Witte v. United States

PETITIONER: Witte
RESPONDENT: United States
LOCATION: South Boston Allied War Veterans Council

DOCKET NO.: 94-6187
DECIDED BY: Rehnquist Court (1986-2005)
LOWER COURT: United States Court of Appeals for the Fifth Circuit

CITATION: 515 US 389 (1995)
ARGUED: Apr 17, 1995
DECIDED: Jun 14, 1995

ADVOCATES:
Edward C. DuMont - on behalf of the Respondent
H. Michael Sokolow - on behalf of the Petitioner

Facts of the case

Question

Media for Witte v. United States

Audio Transcription for Oral Argument - April 17, 1995 in Witte v. United States

Audio Transcription for Opinion Announcement - June 14, 1995 in Witte v. United States

William H. Rehnquist:

The second case is number 94-6187, Witte against the United States.

In February, 1992, the petitioner here Steven Witte pleaded guilty to a federal marijuana charge.

At sentencing, the District Court took into account under the guidelines, the total quantity of drugs involved not only in Witte's offensive conviction, but also of the narcotics involved in certain other uncharged criminal conduct arising out of the same conspiracy including a plan to import a quantity of cocaine from Central America.

The Witte was later indicted for conspiring and attempting to import the same cocaine which was considered in the sentencing of the marijuana offenses.

The District Court dismissed the charges on grounds that punishment for the cocaine offenses would violate the Double Jeopardy's Clause.

The Court of Appeals for Fifth Circuit reversed.

We granted certiorari and we affirm the Court of Appeals for the Fifth Circuit.

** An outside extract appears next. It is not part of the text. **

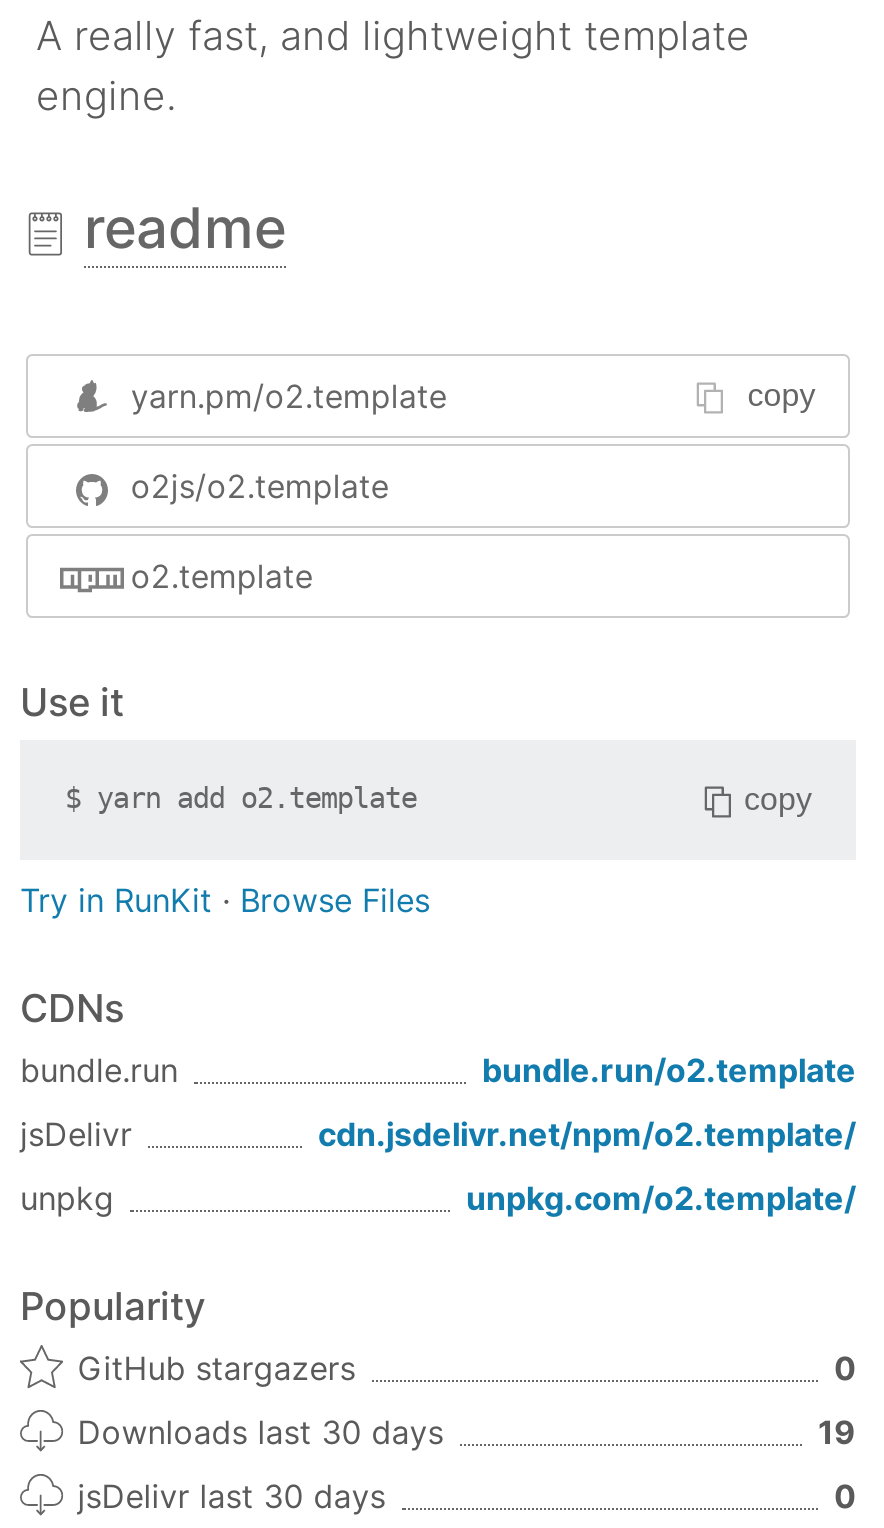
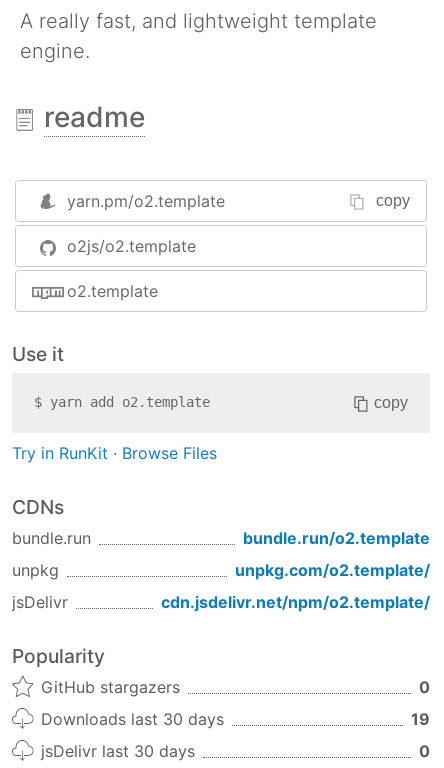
moved [20,1113,856,1153] -> [12,592,430,612]: jsDelivr | cdn.jsdelivr.net/npm/o2.template/
moved [20,1177,856,1217] -> [12,560,430,580]: unpkg | unpkg.com/o2.template/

Traditionally, a sentencing judge can consider a broad range of inquiry into the defendant's background, past criminal behavior and arriving at an appropriate punishment.

But the consideration of the uncharged conduct in deciding on a sentence within the statutorily authorized punishment range doesn't constitute punishment for that conduct for double jeopardy purposes.

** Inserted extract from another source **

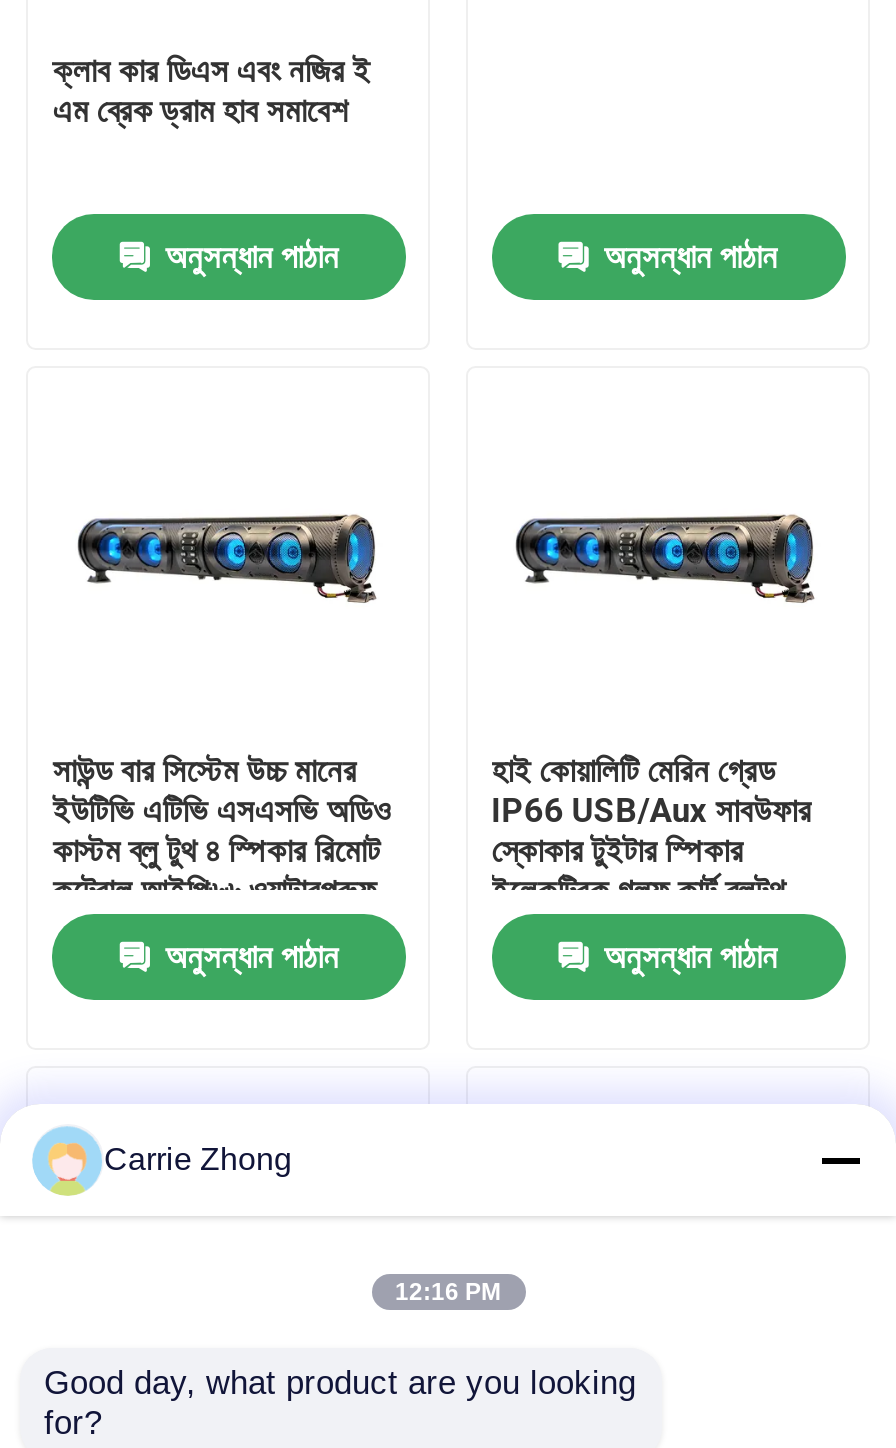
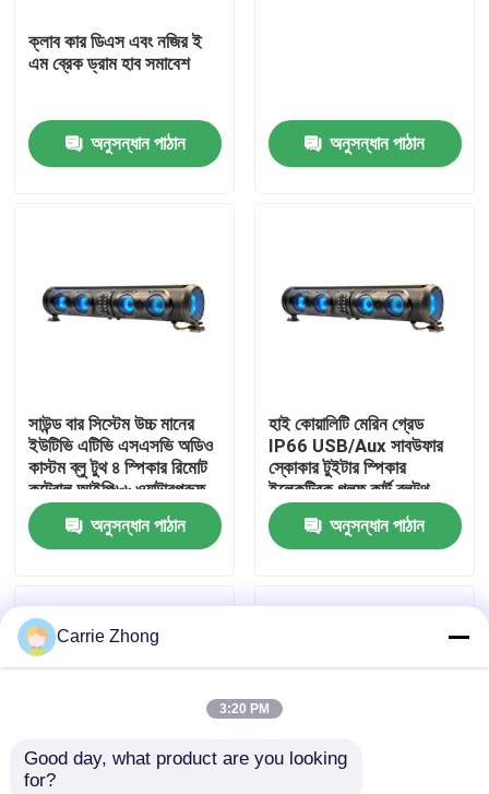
[395,1278,501,1306] 12:16 PM -> [219,701,270,716] 3:20 PM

That is, a defendant in that situation is only punished for the offenses of which he was convicted.

In a case decided in 1959 called Williams against Oklahoma, we specifically rejected the claim that the double jeopardy principles bar a later prosecution or punishment for criminal activity where that activity has been considered at sentencing for a separate crime.

Now the reason that this case and other cases applies of equal force here.

Justice Kennedy and I have joined all but Part III of Justice O'Connors opinion.

Justice Stevens has joined only Part III.

Justice Stevens has filed a dissenting opinion.